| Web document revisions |
....
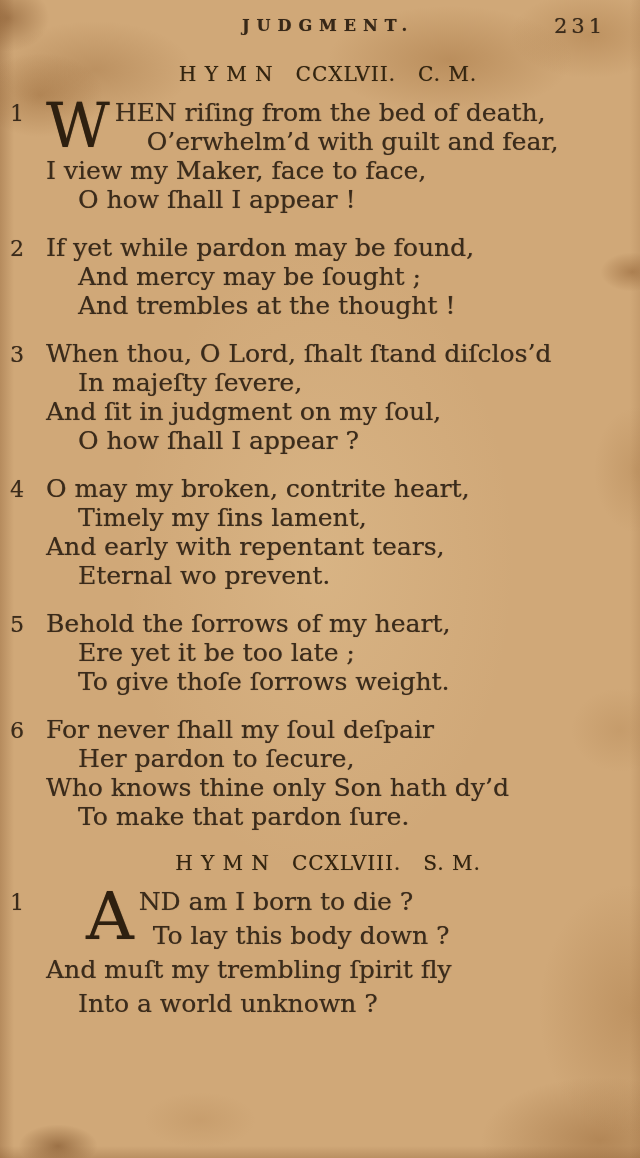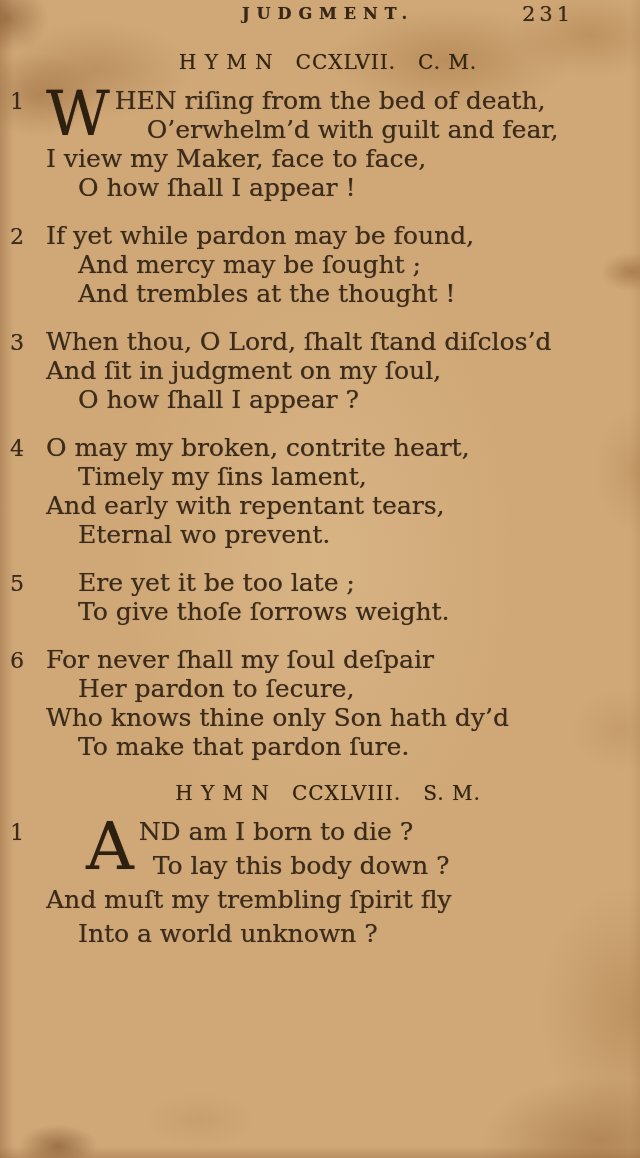--- a/index.html
+++ b/index.html
@@ -28,34 +28,34 @@
       radial-gradient(ellipse 260px 420px at 320px 560px, rgba(240,214,168,0.25) 0%, rgba(240,214,168,0) 75%),
       linear-gradient(to right, rgba(120,73,33,0.30) 0px, rgba(120,73,33,0) 14px),
       linear-gradient(to left,  rgba(120,73,33,0.12) 0px, rgba(120,73,33,0) 10px),
       linear-gradient(to top,   rgba(120,73,33,0.25) 0px, rgba(120,73,33,0) 12px);
   }
 
   .content {
     position: absolute;
     inset: 0;
     box-sizing: border-box;
-    padding: 4px 30px 0 46px;
+    padding: 16px 30px 0 46px;
     text-shadow: 0.3px 0.3px 0.7px rgba(45,28,12,0.55);
   }
 
   .running-row { position: relative; height: 32px; text-align: center; }
   .running-head {
     font-size: 16px;
     font-weight: bold;
     letter-spacing: 7px;
     color: #362717;
   }
   .page-number {
     position: absolute;
-    right: 36px;
+    right: 4px;
     top: -2px;
     font-size: 21px;
     letter-spacing: 4px;
   }
 
   .hymn-heading {
     margin: 14px 0 12px 0;
     text-align: center;
     font-size: 20px;
     font-weight: normal;
@@ -119,34 +119,36 @@
     <div class="verse">
       <span class="verse-num">2</span>
       <div class="line odd">If yet while pardon may be found,</div>
       <div class="line even">And mercy may be ſought ;</div>
       <div class="line even">And trembles at the thought !</div>
     </div>
 
     <div class="verse">
       <span class="verse-num">3</span>
       <div class="line odd">When thou, O Lord, ſhalt ſtand diſclos’d</div>
+      <div class="line even">In majeſty ſevere,</div>
       <div class="line odd">And ſit in judgment on my ſoul,</div>
       <div class="line even">O how ſhall I appear ?</div>
     </div>
 
     <div class="verse">
       <span class="verse-num">4</span>
       <div class="line odd">O may my broken, contrite heart,</div>
       <div class="line even">Timely my ſins lament,</div>
       <div class="line odd">And early with repentant tears,</div>
       <div class="line even">Eternal wo prevent.</div>
     </div>
 
     <div class="verse">
       <span class="verse-num">5</span>
+      <div class="line odd">Behold the ſorrows of my heart,</div>
       <div class="line even">Ere yet it be too late ;</div>
       <div class="line even">To give thoſe ſorrows weight.</div>
     </div>
 
     <div class="verse">
       <span class="verse-num">6</span>
       <div class="line odd">For never ſhall my ſoul deſpair</div>
       <div class="line even">Her pardon to ſecure,</div>
       <div class="line odd">Who knows thine only Son hath dy’d</div>
       <div class="line even">To make that pardon ſure.</div>

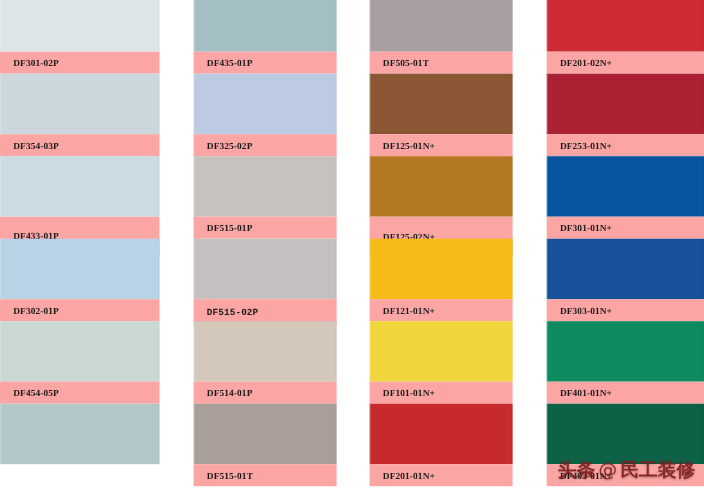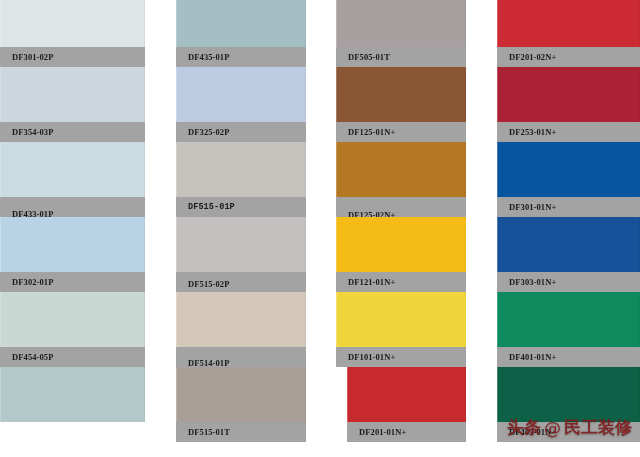--- a/index.html
+++ b/index.html
@@ -63,21 +63,21 @@
     border-right: 1px solid rgba(0,0,0,0.045);
     pointer-events: none;
   }
 
   .swatch-label-band {
     position: absolute;
     left: 0;
     right: 0;
     top: 55px;
     height: 20px;
-    background: #a3a3a3;
+    background: #fca5a5;
     display: flex;
     align-items: center;
   }
 
   .swatch-label {
     font-size: 8.5px;
     font-weight: bold;
     color: #1a1a1a;
     letter-spacing: 0.1px;
     padding-left: 12px;
@@ -152,35 +152,35 @@
         <div class="swatch-label-band" style="top: 55px; height: 20px;">
           <span class="swatch-label">DF435-01P</span>
         </div>
       </div>
       <div class="swatch-cell" style="top: 67px;">
         <div class="swatch-chip" style="height: 55px; background: rgb(188, 203, 226);"></div>
         <div class="swatch-label-band" style="top: 55px; height: 20px;">
           <span class="swatch-label">DF325-02P</span>
         </div>
       </div>
-      <div class="swatch-cell" style="top: 142px; font-family: Liberation Mono, monospace;">
+      <div class="swatch-cell" style="top: 142px;">
         <div class="swatch-chip" style="height: 55px; background: rgb(198, 194, 189);"></div>
         <div class="swatch-label-band" style="top: 55px; height: 20px;">
           <span class="swatch-label">DF515-01P</span>
         </div>
       </div>
       <div class="swatch-cell" style="top: 217px;">
         <div class="swatch-chip" style="height: 55px; background: rgb(196, 192, 192);"></div>
-        <div class="swatch-label-band" style="top: 55px; height: 24px;">
+        <div class="swatch-label-band" style="top: 55px; height: 24px; font-family: Liberation Mono, monospace;">
           <span class="swatch-label">DF515-02P</span>
         </div>
       </div>
       <div class="swatch-cell" style="top: 292px;">
         <div class="swatch-chip" style="height: 55px; background: rgb(211, 200, 186);"></div>
-        <div class="swatch-label-band" style="top: 55px; height: 20px; align-items: flex-end;">
+        <div class="swatch-label-band" style="top: 55px; height: 20px;">
           <span class="swatch-label">DF514-01P</span>
         </div>
       </div>
       <div class="swatch-cell" style="top: 367px;">
         <div class="swatch-chip" style="height: 55px; background: rgb(169, 159, 152);"></div>
         <div class="swatch-label-band" style="top: 55px; height: 20px;">
           <span class="swatch-label">DF515-01T</span>
         </div>
       </div>
     </div>
@@ -208,21 +208,21 @@
         <div class="swatch-label-band" style="top: 55px; height: 20px;">
           <span class="swatch-label">DF121-01N+</span>
         </div>
       </div>
       <div class="swatch-cell" style="top: 292px;">
         <div class="swatch-chip" style="height: 55px; background: rgb(240, 214, 60);"></div>
         <div class="swatch-label-band" style="top: 55px; height: 20px;">
           <span class="swatch-label">DF101-01N+</span>
         </div>
       </div>
-      <div class="swatch-cell" style="top: 367px; margin-left: 11px;">
+      <div class="swatch-cell" style="top: 367px;">
         <div class="swatch-chip" style="height: 55px; background: rgb(198, 42, 44);"></div>
         <div class="swatch-label-band" style="top: 55px; height: 20px;">
           <span class="swatch-label">DF201-01N+</span>
         </div>
       </div>
     </div>
     <div class="swatch-column col-3">
       <div class="swatch-cell" style="top: -8px;">
         <div class="swatch-chip" style="height: 55px; background: rgb(204, 43, 52);"></div>
         <div class="swatch-label-band" style="top: 55px; height: 20px;">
....
| Work order |
Repeat, exactly and in full, each line from the start of the data to the line that contains "font-weight: normal;". Pictures do not go in.

| Output of the exercise |
--- a/index.html
+++ b/index.html
@@ -28,34 +28,34 @@
       radial-gradient(ellipse 260px 420px at 320px 560px, rgba(240,214,168,0.25) 0%, rgba(240,214,168,0) 75%),
       linear-gradient(to right, rgba(120,73,33,0.30) 0px, rgba(120,73,33,0) 14px),
       linear-gradient(to left,  rgba(120,73,33,0.12) 0px, rgba(120,73,33,0) 10px),
       linear-gradient(to top,   rgba(120,73,33,0.25) 0px, rgba(120,73,33,0) 12px);
   }
 
   .content {
     position: absolute;
     inset: 0;
     box-sizing: border-box;
-    padding: 4px 30px 0 46px;
+    padding: 16px 30px 0 46px;
     text-shadow: 0.3px 0.3px 0.7px rgba(45,28,12,0.55);
   }
 
   .running-row { position: relative; height: 32px; text-align: center; }
   .running-head {
     font-size: 16px;
     font-weight: bold;
     letter-spacing: 7px;
     color: #362717;
   }
   .page-number {
     position: absolute;
-    right: 36px;
+    right: 4px;
     top: -2px;
     font-size: 21px;
     letter-spacing: 4px;
   }
 
   .hymn-heading {
     margin: 14px 0 12px 0;
     text-align: center;
     font-size: 20px;
     font-weight: normal;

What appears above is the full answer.